Give the lines below again exactly, starting with the line that holds "- EcrGrpcServiceArn: The" and going on through the line that holds "- EcrGrpcWebApiArn: The".

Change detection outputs
*** Begin section ***

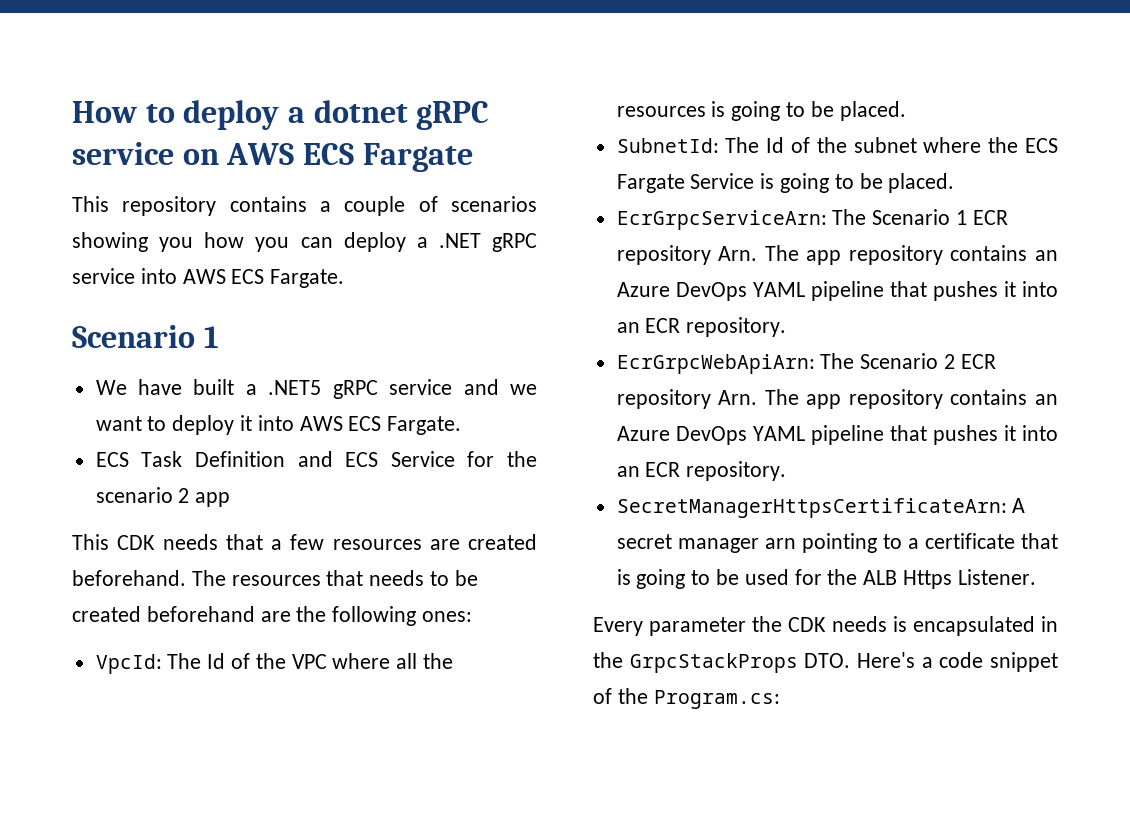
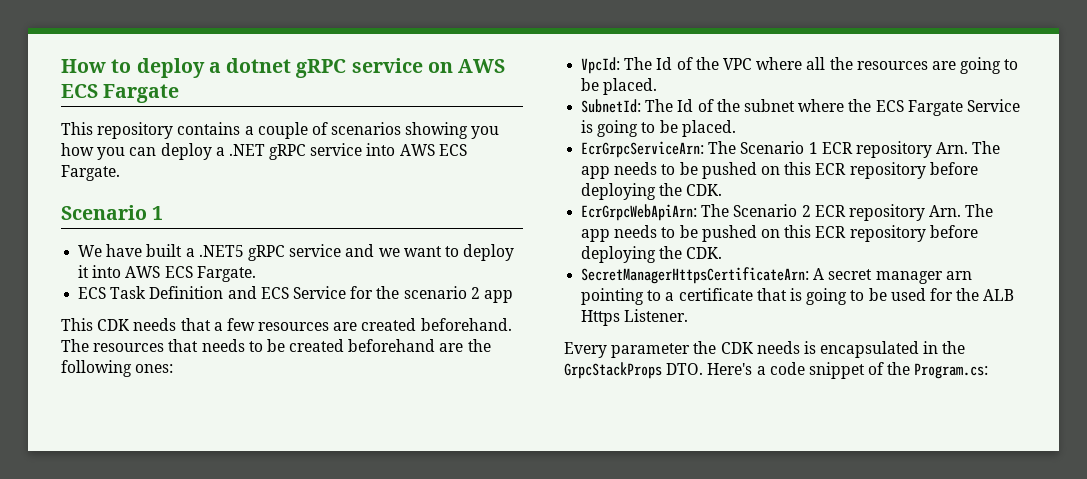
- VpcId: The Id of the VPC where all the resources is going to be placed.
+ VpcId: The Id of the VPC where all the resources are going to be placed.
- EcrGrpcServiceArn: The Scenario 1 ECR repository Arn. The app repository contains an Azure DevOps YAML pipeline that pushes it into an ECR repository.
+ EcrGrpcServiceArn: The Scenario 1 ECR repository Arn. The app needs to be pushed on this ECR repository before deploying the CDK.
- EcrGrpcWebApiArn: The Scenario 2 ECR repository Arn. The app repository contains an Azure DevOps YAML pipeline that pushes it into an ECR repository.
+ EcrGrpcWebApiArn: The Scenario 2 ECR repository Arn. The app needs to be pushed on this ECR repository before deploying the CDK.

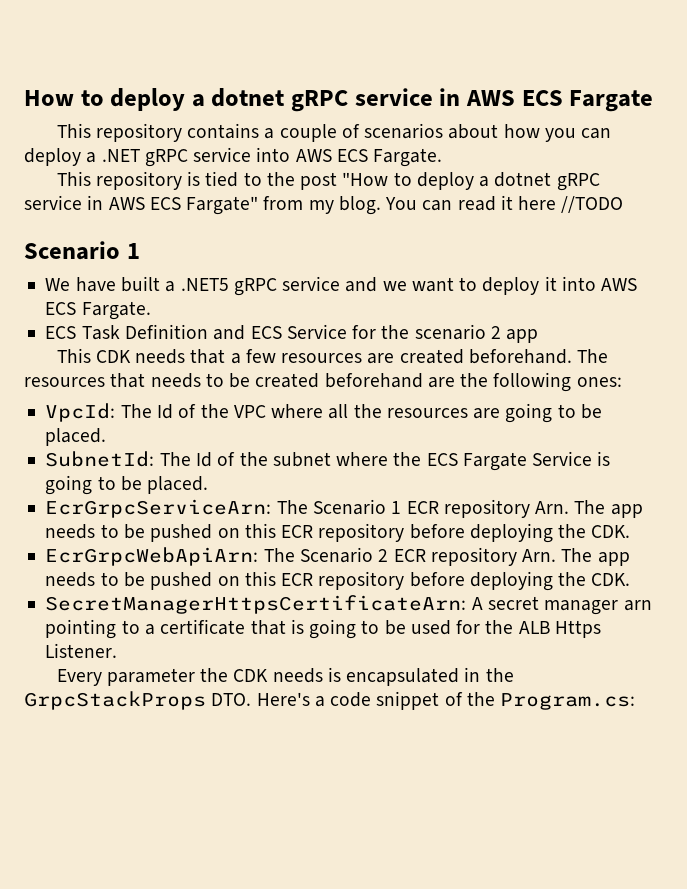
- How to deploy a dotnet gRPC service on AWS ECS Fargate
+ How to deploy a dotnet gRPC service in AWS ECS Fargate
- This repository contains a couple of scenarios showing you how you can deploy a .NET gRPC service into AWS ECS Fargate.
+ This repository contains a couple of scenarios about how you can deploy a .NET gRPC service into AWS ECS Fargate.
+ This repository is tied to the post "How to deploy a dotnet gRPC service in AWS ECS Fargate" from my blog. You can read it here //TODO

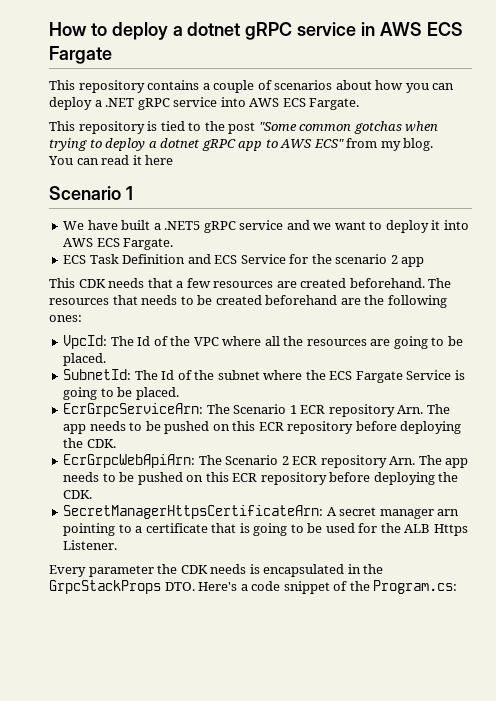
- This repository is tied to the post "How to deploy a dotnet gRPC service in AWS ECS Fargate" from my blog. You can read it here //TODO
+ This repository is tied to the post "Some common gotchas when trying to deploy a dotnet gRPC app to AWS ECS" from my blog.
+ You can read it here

*** End section ***
*** Begin section ***

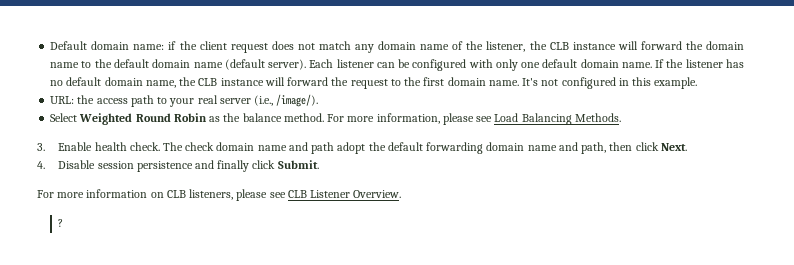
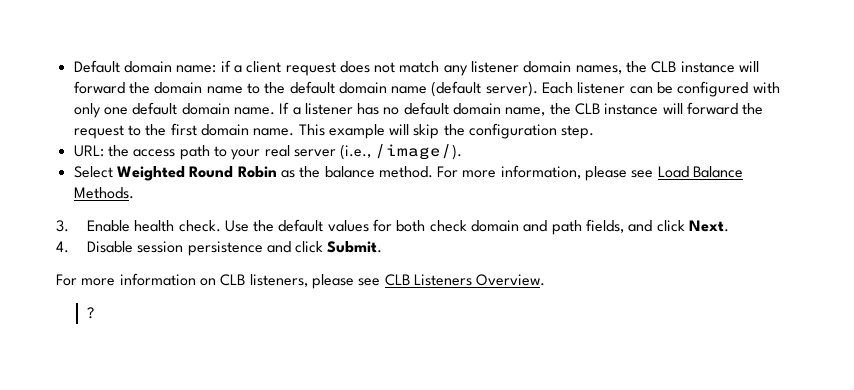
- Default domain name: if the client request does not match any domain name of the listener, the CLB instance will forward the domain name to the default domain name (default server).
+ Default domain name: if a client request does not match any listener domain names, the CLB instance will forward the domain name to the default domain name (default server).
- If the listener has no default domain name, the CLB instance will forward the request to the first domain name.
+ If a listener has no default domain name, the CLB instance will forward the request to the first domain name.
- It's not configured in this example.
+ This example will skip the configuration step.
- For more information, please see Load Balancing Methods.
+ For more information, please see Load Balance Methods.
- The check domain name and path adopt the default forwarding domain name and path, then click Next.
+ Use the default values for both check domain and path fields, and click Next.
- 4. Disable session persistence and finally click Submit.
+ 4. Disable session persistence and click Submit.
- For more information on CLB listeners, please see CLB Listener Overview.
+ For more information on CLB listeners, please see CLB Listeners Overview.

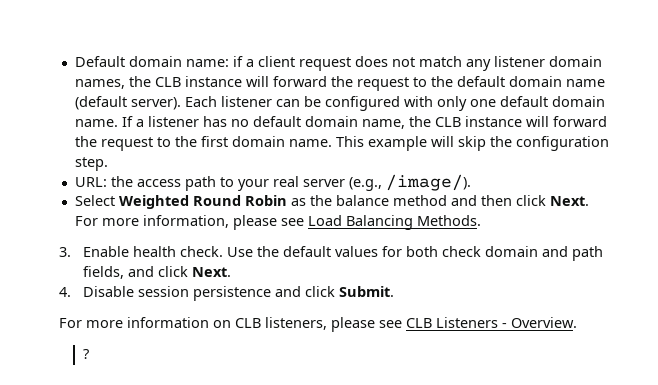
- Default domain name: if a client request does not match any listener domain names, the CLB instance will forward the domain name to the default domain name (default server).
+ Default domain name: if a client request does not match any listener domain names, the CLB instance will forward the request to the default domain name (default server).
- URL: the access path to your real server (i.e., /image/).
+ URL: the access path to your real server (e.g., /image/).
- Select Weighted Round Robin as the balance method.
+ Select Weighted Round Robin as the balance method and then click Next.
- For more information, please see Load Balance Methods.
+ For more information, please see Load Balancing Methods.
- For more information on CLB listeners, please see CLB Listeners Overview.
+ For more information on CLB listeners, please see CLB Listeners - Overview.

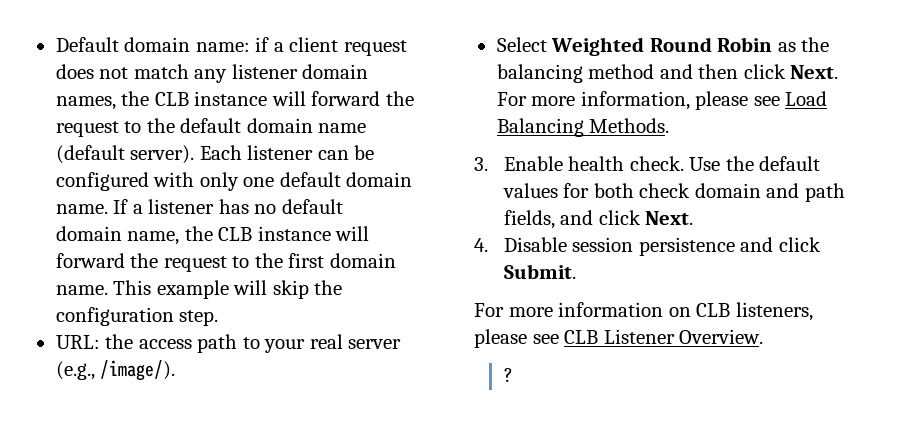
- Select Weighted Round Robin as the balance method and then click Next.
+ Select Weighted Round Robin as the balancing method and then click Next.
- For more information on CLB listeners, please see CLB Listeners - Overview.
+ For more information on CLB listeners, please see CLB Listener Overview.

*** End section ***
*** Begin section ***

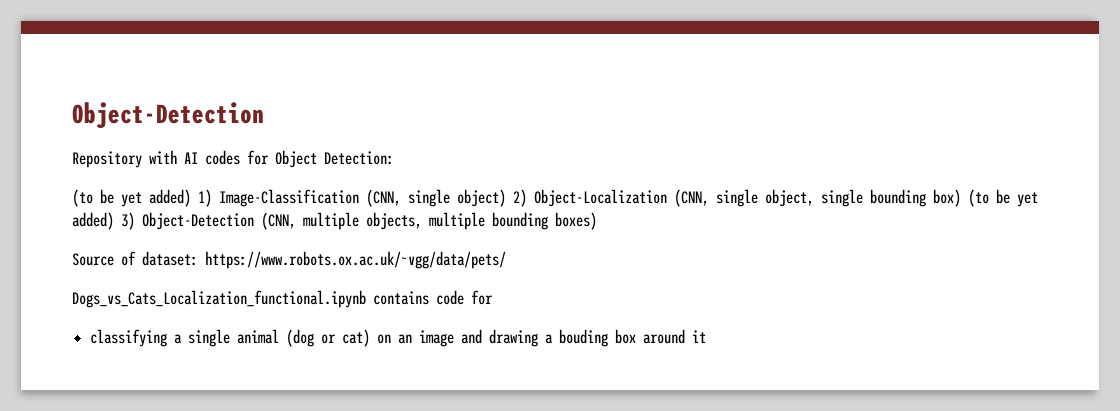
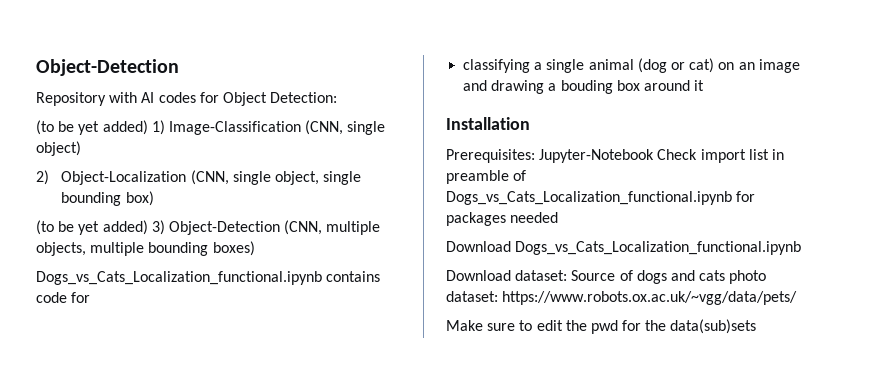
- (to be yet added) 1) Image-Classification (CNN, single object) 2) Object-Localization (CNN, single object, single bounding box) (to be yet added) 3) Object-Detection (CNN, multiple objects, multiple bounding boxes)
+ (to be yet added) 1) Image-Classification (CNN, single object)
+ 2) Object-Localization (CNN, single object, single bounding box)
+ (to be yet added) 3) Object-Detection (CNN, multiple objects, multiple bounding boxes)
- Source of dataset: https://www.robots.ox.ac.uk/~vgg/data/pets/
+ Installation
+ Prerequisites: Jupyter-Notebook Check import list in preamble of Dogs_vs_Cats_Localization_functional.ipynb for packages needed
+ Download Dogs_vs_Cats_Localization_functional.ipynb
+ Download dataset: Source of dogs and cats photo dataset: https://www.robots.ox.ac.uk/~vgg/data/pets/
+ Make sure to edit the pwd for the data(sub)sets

*** End section ***

### Reply
- EcrGrpcServiceArn: The Scenario 1 ECR repository Arn. The app repository contains an Azure DevOps YAML pipeline that pushes it into an ECR repository.
+ EcrGrpcServiceArn: The Scenario 1 ECR repository Arn. The app needs to be pushed on this ECR repository before deploying the CDK.
- EcrGrpcWebApiArn: The Scenario 2 ECR repository Arn. The app repository contains an Azure DevOps YAML pipeline that pushes it into an ECR repository.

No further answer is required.